## [Task]
Given the records below, set each one down again exactly as it reads.

(Front-end code change data)

= = = = = = =

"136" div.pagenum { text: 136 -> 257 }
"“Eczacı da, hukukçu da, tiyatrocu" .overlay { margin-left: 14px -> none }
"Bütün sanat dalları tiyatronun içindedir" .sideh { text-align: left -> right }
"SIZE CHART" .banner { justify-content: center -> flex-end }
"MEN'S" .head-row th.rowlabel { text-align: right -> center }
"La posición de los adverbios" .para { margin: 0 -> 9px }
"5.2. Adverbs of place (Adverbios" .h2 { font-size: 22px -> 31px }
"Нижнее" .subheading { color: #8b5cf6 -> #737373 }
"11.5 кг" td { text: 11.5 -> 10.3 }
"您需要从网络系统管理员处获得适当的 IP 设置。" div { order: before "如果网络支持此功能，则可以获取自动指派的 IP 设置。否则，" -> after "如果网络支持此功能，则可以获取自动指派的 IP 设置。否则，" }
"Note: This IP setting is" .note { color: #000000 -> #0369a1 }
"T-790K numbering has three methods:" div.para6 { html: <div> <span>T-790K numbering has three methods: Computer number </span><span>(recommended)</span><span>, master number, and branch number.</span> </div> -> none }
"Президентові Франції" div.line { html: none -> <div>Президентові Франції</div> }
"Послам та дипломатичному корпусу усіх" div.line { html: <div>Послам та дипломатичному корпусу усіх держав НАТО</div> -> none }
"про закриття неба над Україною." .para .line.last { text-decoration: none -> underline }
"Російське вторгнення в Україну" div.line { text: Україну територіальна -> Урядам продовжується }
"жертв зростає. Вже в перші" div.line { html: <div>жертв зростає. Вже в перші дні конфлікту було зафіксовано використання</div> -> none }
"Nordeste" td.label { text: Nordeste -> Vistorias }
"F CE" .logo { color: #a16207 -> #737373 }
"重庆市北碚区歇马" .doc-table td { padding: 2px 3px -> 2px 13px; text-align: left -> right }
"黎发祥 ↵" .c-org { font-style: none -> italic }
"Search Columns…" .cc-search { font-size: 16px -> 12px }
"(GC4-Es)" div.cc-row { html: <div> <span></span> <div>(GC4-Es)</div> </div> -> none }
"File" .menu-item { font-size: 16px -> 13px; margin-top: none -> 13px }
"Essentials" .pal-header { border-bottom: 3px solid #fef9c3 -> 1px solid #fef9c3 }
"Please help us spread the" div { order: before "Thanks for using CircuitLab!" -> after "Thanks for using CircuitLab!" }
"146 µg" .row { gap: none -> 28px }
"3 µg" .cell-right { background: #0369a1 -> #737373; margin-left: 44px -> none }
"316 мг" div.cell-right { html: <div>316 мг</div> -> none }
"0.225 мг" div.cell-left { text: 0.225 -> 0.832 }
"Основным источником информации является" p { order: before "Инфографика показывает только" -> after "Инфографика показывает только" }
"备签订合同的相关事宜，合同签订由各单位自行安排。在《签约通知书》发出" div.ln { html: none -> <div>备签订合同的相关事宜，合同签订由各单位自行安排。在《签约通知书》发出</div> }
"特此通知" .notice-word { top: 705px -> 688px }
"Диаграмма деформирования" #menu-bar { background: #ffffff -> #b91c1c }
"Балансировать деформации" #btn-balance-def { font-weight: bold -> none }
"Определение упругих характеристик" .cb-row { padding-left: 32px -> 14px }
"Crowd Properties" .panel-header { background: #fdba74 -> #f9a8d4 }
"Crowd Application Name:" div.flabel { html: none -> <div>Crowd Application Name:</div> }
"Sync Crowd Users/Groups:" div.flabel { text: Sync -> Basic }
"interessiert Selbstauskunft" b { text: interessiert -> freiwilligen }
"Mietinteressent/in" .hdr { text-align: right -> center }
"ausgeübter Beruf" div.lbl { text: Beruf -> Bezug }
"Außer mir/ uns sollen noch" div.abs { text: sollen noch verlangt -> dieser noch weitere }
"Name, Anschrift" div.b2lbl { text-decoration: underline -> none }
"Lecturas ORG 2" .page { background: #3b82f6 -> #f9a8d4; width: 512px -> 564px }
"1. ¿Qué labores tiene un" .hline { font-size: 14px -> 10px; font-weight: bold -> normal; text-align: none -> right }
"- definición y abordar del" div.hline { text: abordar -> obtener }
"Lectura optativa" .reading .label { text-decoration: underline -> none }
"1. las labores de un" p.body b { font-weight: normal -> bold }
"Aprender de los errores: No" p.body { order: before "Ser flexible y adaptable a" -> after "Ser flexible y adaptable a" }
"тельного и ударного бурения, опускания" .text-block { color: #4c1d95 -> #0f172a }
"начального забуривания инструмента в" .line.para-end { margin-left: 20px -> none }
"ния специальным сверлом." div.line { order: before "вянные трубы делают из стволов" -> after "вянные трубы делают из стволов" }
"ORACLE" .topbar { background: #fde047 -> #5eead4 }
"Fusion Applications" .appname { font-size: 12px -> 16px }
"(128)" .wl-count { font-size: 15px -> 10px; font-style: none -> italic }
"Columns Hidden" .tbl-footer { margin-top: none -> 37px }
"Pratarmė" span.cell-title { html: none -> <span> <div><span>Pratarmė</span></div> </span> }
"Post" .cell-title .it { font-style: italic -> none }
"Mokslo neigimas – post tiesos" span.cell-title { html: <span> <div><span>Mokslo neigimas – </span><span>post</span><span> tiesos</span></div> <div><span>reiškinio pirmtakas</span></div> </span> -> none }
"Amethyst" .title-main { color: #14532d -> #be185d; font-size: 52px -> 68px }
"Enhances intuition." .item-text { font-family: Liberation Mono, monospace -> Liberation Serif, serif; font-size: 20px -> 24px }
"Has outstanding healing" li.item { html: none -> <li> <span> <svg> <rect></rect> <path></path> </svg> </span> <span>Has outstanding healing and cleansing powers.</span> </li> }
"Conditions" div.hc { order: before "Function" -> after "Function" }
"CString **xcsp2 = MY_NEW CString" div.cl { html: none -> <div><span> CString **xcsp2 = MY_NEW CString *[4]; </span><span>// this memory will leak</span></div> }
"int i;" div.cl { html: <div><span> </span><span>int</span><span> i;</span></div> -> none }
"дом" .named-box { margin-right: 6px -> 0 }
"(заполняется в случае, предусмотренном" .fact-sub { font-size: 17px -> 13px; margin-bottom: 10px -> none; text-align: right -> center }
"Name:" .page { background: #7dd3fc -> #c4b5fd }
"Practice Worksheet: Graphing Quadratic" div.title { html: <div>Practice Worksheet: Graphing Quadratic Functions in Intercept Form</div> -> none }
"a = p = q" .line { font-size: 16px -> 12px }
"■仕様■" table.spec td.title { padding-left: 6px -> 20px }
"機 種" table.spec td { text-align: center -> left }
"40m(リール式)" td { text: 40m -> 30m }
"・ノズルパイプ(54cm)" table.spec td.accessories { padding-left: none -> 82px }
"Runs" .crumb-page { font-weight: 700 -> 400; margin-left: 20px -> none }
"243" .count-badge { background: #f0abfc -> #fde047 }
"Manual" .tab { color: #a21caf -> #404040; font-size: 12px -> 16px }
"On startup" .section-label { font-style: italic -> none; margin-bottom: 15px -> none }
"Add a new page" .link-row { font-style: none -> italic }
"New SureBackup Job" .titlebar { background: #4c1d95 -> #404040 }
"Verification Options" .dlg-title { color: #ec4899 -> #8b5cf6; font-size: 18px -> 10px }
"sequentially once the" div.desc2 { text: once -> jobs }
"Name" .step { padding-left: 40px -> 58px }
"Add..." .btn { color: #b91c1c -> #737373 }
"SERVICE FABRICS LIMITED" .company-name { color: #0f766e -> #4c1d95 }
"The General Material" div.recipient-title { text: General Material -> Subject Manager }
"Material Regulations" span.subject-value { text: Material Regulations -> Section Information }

= = = = = = =

## [Output]
"136" div.pagenum { text: 136 -> 257 }
"“Eczacı da, hukukçu da, tiyatrocu" .overlay { margin-left: 14px -> none }
"Bütün sanat dalları tiyatronun içindedir" .sideh { text-align: left -> right }
"SIZE CHART" .banner { justify-content: center -> flex-end }
"MEN'S" .head-row th.rowlabel { text-align: right -> center }
"La posición de los adverbios" .para { margin: 0 -> 9px }
"5.2. Adverbs of place (Adverbios" .h2 { font-size: 22px -> 31px }
"Нижнее" .subheading { color: #8b5cf6 -> #737373 }
"11.5 кг" td { text: 11.5 -> 10.3 }
"您需要从网络系统管理员处获得适当的 IP 设置。" div { order: before "如果网络支持此功能，则可以获取自动指派的 IP 设置。否则，" -> after "如果网络支持此功能，则可以获取自动指派的 IP 设置。否则，" }
"Note: This IP setting is" .note { color: #000000 -> #0369a1 }
"T-790K numbering has three methods:" div.para6 { html: <div> <span>T-790K numbering has three methods: Computer number </span><span>(recommended)</span><span>, master number, and branch number.</span> </div> -> none }
"Президентові Франції" div.line { html: none -> <div>Президентові Франції</div> }
"Послам та дипломатичному корпусу усіх" div.line { html: <div>Послам та дипломатичному корпусу усіх держав НАТО</div> -> none }
"про закриття неба над Україною." .para .line.last { text-decoration: none -> underline }
"Російське вторгнення в Україну" div.line { text: Україну територіальна -> Урядам продовжується }
"жертв зростає. Вже в перші" div.line { html: <div>жертв зростає. Вже в перші дні конфлікту було зафіксовано використання</div> -> none }
"Nordeste" td.label { text: Nordeste -> Vistorias }
"F CE" .logo { color: #a16207 -> #737373 }
"重庆市北碚区歇马" .doc-table td { padding: 2px 3px -> 2px 13px; text-align: left -> right }
"黎发祥 ↵" .c-org { font-style: none -> italic }
"Search Columns…" .cc-search { font-size: 16px -> 12px }
"(GC4-Es)" div.cc-row { html: <div> <span></span> <div>(GC4-Es)</div> </div> -> none }
"File" .menu-item { font-size: 16px -> 13px; margin-top: none -> 13px }
"Essentials" .pal-header { border-bottom: 3px solid #fef9c3 -> 1px solid #fef9c3 }
"Please help us spread the" div { order: before "Thanks for using CircuitLab!" -> after "Thanks for using CircuitLab!" }
"146 µg" .row { gap: none -> 28px }
"3 µg" .cell-right { background: #0369a1 -> #737373; margin-left: 44px -> none }
"316 мг" div.cell-right { html: <div>316 мг</div> -> none }
"0.225 мг" div.cell-left { text: 0.225 -> 0.832 }
"Основным источником информации является" p { order: before "Инфографика показывает только" -> after "Инфографика показывает только" }
"备签订合同的相关事宜，合同签订由各单位自行安排。在《签约通知书》发出" div.ln { html: none -> <div>备签订合同的相关事宜，合同签订由各单位自行安排。在《签约通知书》发出</div> }
"特此通知" .notice-word { top: 705px -> 688px }
"Диаграмма деформирования" #menu-bar { background: #ffffff -> #b91c1c }
"Балансировать деформации" #btn-balance-def { font-weight: bold -> none }
"Определение упругих характеристик" .cb-row { padding-left: 32px -> 14px }
"Crowd Properties" .panel-header { background: #fdba74 -> #f9a8d4 }
"Crowd Application Name:" div.flabel { html: none -> <div>Crowd Application Name:</div> }
"Sync Crowd Users/Groups:" div.flabel { text: Sync -> Basic }
"interessiert Selbstauskunft" b { text: interessiert -> freiwilligen }
"Mietinteressent/in" .hdr { text-align: right -> center }
"ausgeübter Beruf" div.lbl { text: Beruf -> Bezug }
"Außer mir/ uns sollen noch" div.abs { text: sollen noch verlangt -> dieser noch weitere }
"Name, Anschrift" div.b2lbl { text-decoration: underline -> none }
"Lecturas ORG 2" .page { background: #3b82f6 -> #f9a8d4; width: 512px -> 564px }
"1. ¿Qué labores tiene un" .hline { font-size: 14px -> 10px; font-weight: bold -> normal; text-align: none -> right }
"- definición y abordar del" div.hline { text: abordar -> obtener }
"Lectura optativa" .reading .label { text-decoration: underline -> none }
"1. las labores de un" p.body b { font-weight: normal -> bold }
"Aprender de los errores: No" p.body { order: before "Ser flexible y adaptable a" -> after "Ser flexible y adaptable a" }
"тельного и ударного бурения, опускания" .text-block { color: #4c1d95 -> #0f172a }
"начального забуривания инструмента в" .line.para-end { margin-left: 20px -> none }
"ния специальным сверлом." div.line { order: before "вянные трубы делают из стволов" -> after "вянные трубы делают из стволов" }
"ORACLE" .topbar { background: #fde047 -> #5eead4 }
"Fusion Applications" .appname { font-size: 12px -> 16px }
"(128)" .wl-count { font-size: 15px -> 10px; font-style: none -> italic }
"Columns Hidden" .tbl-footer { margin-top: none -> 37px }
"Pratarmė" span.cell-title { html: none -> <span> <div><span>Pratarmė</span></div> </span> }
"Post" .cell-title .it { font-style: italic -> none }
"Mokslo neigimas – post tiesos" span.cell-title { html: <span> <div><span>Mokslo neigimas – </span><span>post</span><span> tiesos</span></div> <div><span>reiškinio pirmtakas</span></div> </span> -> none }
"Amethyst" .title-main { color: #14532d -> #be185d; font-size: 52px -> 68px }
"Enhances intuition." .item-text { font-family: Liberation Mono, monospace -> Liberation Serif, serif; font-size: 20px -> 24px }
"Has outstanding healing" li.item { html: none -> <li> <span> <svg> <rect></rect> <path></path> </svg> </span> <span>Has outstanding healing and cleansing powers.</span> </li> }
"Conditions" div.hc { order: before "Function" -> after "Function" }
"CString **xcsp2 = MY_NEW CString" div.cl { html: none -> <div><span> CString **xcsp2 = MY_NEW CString *[4]; </span><span>// this memory will leak</span></div> }
"int i;" div.cl { html: <div><span> </span><span>int</span><span> i;</span></div> -> none }
"дом" .named-box { margin-right: 6px -> 0 }
"(заполняется в случае, предусмотренном" .fact-sub { font-size: 17px -> 13px; margin-bottom: 10px -> none; text-align: right -> center }
"Name:" .page { background: #7dd3fc -> #c4b5fd }
"Practice Worksheet: Graphing Quadratic" div.title { html: <div>Practice Worksheet: Graphing Quadratic Functions in Intercept Form</div> -> none }
"a = p = q" .line { font-size: 16px -> 12px }
"■仕様■" table.spec td.title { padding-left: 6px -> 20px }
"機 種" table.spec td { text-align: center -> left }
"40m(リール式)" td { text: 40m -> 30m }
"・ノズルパイプ(54cm)" table.spec td.accessories { padding-left: none -> 82px }
"Runs" .crumb-page { font-weight: 700 -> 400; margin-left: 20px -> none }
"243" .count-badge { background: #f0abfc -> #fde047 }
"Manual" .tab { color: #a21caf -> #404040; font-size: 12px -> 16px }
"On startup" .section-label { font-style: italic -> none; margin-bottom: 15px -> none }
"Add a new page" .link-row { font-style: none -> italic }
"New SureBackup Job" .titlebar { background: #4c1d95 -> #404040 }
"Verification Options" .dlg-title { color: #ec4899 -> #8b5cf6; font-size: 18px -> 10px }
"sequentially once the" div.desc2 { text: once -> jobs }
"Name" .step { padding-left: 40px -> 58px }
"Add..." .btn { color: #b91c1c -> #737373 }
"SERVICE FABRICS LIMITED" .company-name { color: #0f766e -> #4c1d95 }
"The General Material" div.recipient-title { text: General Material -> Subject Manager }
"Material Regulations" span.subject-value { text: Material Regulations -> Section Information }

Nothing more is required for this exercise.